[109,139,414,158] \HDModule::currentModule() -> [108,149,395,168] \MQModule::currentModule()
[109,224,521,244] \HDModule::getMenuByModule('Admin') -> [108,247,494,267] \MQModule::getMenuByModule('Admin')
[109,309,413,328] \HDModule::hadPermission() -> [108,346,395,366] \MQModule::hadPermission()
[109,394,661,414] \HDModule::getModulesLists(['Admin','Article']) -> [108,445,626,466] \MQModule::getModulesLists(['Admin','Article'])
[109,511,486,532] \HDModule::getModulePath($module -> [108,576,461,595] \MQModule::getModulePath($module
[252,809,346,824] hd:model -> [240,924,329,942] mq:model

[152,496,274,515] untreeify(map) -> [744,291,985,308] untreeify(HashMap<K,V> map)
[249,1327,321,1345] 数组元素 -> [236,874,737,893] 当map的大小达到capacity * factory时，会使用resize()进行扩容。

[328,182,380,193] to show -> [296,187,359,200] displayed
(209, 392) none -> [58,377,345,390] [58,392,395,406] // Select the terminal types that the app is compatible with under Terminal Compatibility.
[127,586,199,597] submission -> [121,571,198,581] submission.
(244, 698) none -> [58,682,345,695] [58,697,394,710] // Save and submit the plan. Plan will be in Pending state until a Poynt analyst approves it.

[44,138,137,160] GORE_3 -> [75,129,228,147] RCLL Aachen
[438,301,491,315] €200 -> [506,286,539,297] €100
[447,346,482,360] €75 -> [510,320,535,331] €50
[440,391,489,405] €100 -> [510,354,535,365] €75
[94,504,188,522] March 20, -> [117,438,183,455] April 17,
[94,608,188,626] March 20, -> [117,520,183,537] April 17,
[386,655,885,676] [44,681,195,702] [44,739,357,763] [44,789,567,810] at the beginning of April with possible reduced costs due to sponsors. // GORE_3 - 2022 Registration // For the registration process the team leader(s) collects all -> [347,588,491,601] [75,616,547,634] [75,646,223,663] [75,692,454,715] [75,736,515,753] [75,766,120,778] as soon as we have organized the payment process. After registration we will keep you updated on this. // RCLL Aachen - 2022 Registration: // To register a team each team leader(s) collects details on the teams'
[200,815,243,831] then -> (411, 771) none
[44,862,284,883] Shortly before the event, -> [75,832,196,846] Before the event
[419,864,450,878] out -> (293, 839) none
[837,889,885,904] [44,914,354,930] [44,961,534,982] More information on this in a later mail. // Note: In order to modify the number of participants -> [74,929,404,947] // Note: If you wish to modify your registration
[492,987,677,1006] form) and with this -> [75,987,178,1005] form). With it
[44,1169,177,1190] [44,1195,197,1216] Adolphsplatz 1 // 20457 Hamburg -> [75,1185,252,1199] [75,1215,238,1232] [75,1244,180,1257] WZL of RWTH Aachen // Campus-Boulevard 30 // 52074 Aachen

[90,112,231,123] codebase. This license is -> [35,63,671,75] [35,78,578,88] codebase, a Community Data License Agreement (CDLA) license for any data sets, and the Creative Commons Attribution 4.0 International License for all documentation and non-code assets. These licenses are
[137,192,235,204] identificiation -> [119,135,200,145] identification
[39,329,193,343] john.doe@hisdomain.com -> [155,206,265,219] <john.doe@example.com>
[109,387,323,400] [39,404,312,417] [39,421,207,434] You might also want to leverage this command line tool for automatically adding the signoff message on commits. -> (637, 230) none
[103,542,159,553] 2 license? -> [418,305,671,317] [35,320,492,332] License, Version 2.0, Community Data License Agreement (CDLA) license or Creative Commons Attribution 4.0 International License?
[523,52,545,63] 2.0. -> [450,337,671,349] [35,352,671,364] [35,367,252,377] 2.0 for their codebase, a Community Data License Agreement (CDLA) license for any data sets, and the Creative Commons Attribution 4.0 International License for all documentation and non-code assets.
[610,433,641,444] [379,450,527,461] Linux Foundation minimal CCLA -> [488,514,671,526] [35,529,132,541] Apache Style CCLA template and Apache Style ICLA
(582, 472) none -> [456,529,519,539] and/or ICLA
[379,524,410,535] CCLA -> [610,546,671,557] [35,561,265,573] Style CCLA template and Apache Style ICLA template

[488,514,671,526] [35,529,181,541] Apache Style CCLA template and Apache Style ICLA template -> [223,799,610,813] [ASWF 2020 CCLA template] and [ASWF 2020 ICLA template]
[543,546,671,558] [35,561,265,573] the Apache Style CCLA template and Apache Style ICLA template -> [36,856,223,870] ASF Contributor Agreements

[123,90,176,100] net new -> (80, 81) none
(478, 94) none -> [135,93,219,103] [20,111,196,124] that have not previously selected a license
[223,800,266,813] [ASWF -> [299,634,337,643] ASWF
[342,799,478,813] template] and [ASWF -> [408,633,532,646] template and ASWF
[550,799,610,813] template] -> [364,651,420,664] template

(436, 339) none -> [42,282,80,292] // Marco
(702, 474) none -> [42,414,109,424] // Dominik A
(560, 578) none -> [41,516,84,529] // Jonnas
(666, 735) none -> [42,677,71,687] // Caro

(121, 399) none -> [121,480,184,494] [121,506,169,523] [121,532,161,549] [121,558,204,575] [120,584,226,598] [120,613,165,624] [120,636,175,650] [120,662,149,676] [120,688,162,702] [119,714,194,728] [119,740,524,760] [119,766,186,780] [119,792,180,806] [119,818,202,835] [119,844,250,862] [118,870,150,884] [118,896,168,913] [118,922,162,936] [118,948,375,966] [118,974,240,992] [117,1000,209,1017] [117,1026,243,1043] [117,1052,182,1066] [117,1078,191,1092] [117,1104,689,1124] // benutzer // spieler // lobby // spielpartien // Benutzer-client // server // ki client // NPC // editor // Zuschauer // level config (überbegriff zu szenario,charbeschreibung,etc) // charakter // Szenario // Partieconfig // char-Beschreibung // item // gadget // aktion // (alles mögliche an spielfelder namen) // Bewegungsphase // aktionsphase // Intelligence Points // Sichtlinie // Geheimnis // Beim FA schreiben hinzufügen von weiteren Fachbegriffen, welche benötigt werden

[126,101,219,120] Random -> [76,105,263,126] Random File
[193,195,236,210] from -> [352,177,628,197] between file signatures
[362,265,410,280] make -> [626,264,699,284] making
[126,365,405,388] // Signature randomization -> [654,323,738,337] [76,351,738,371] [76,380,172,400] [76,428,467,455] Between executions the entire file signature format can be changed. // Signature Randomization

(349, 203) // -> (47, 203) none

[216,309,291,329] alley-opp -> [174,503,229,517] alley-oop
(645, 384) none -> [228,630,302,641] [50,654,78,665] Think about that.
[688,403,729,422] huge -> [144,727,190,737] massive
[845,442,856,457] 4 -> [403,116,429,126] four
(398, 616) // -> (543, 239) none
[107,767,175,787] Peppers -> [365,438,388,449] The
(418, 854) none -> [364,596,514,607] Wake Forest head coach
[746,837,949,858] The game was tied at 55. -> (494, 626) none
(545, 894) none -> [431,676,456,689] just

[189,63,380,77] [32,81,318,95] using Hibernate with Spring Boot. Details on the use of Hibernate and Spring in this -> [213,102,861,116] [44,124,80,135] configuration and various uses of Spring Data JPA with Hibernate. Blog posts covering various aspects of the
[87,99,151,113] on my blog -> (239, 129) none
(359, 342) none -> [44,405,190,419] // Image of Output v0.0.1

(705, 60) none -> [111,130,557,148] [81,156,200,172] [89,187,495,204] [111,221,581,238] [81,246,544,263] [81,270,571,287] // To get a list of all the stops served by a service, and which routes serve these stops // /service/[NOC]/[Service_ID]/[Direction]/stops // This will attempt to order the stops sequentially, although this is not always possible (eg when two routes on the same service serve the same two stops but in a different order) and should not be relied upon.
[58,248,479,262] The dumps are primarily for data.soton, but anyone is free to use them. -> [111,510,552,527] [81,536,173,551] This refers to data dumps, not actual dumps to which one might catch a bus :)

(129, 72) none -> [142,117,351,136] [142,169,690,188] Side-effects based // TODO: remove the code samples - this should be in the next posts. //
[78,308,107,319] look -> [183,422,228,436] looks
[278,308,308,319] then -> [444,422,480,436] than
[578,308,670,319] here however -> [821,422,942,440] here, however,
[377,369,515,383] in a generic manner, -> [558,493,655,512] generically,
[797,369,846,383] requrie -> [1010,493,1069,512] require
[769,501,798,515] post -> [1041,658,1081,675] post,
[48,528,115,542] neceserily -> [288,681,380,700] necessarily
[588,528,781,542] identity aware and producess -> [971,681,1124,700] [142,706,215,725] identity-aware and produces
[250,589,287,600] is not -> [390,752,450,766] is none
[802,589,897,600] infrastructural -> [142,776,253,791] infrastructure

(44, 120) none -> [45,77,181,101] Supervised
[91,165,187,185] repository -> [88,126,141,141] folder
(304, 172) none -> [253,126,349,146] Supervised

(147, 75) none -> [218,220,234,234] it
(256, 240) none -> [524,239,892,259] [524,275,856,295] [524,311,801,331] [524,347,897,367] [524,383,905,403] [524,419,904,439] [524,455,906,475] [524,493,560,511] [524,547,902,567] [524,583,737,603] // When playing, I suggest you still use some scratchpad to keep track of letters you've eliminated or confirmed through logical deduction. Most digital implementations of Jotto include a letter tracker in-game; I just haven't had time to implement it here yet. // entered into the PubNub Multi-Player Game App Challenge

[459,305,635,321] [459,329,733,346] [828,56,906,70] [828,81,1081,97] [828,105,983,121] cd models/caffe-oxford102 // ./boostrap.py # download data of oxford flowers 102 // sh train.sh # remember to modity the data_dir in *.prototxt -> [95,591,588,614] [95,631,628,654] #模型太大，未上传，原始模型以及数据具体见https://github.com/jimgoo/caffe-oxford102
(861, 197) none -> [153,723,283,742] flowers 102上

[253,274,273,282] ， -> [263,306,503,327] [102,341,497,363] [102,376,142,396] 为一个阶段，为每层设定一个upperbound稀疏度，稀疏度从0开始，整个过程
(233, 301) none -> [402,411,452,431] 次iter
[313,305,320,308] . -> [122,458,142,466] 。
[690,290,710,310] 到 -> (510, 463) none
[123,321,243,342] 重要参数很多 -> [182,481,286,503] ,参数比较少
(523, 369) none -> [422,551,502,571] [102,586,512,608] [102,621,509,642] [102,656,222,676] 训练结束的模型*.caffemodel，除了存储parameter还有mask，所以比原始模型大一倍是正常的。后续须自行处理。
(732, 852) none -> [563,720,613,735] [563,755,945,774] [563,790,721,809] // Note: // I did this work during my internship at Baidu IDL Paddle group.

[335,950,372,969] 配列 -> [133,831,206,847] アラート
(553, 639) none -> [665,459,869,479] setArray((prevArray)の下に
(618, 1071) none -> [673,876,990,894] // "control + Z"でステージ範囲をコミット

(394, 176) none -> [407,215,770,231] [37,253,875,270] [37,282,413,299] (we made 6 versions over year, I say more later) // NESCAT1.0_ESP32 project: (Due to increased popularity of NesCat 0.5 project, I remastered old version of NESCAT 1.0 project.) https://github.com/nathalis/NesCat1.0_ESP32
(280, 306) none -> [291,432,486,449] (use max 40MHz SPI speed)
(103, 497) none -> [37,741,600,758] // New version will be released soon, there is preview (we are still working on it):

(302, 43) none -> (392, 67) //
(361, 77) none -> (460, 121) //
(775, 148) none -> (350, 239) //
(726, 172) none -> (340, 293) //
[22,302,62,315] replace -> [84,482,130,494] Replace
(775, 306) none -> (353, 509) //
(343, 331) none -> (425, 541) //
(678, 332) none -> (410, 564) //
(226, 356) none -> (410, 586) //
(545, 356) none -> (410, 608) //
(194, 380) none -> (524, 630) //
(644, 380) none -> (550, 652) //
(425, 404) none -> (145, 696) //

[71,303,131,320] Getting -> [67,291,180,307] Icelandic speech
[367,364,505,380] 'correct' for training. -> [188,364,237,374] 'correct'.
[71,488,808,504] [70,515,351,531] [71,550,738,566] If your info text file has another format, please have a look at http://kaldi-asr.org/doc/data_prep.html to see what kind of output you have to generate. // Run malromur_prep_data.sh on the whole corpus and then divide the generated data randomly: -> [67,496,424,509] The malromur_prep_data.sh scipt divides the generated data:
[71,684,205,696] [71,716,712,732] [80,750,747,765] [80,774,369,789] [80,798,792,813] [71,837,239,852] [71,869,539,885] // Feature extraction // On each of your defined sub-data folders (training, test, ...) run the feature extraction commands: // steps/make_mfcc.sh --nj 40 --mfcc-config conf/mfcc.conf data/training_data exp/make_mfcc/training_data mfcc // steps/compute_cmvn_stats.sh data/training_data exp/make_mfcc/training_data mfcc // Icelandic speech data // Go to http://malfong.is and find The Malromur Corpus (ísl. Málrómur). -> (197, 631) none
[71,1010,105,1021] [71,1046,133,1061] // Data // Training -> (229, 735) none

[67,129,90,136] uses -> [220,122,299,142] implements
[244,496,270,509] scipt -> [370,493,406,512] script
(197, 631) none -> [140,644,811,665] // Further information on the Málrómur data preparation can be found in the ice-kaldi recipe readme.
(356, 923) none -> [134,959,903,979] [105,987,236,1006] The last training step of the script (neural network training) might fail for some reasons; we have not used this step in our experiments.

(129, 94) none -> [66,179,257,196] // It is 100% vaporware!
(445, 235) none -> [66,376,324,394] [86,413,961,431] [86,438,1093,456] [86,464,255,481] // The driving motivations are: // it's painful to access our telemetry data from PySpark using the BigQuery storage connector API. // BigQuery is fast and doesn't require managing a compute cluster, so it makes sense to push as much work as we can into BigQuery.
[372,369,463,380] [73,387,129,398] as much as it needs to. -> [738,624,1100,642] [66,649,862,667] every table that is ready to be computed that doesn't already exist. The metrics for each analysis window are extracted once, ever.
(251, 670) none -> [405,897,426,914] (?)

------------------------------------------------

WHAT TO PRODUCE
Repeat, character for character, the lines of the material above from the line with "[71,303,131,320] Getting ->" through the line with "[71,488,808,504] [70,515,351,531] [71,550,738,566]".

EXERCISE ANSWER
[71,303,131,320] Getting -> [67,291,180,307] Icelandic speech
[367,364,505,380] 'correct' for training. -> [188,364,237,374] 'correct'.
[71,488,808,504] [70,515,351,531] [71,550,738,566] If your info text file has another format, please have a look at http://kaldi-asr.org/doc/data_prep.html to see what kind of output you have to generate. // Run malromur_prep_data.sh on the whole corpus and then divide the generated data randomly: -> [67,496,424,509] The malromur_prep_data.sh scipt divides the generated data:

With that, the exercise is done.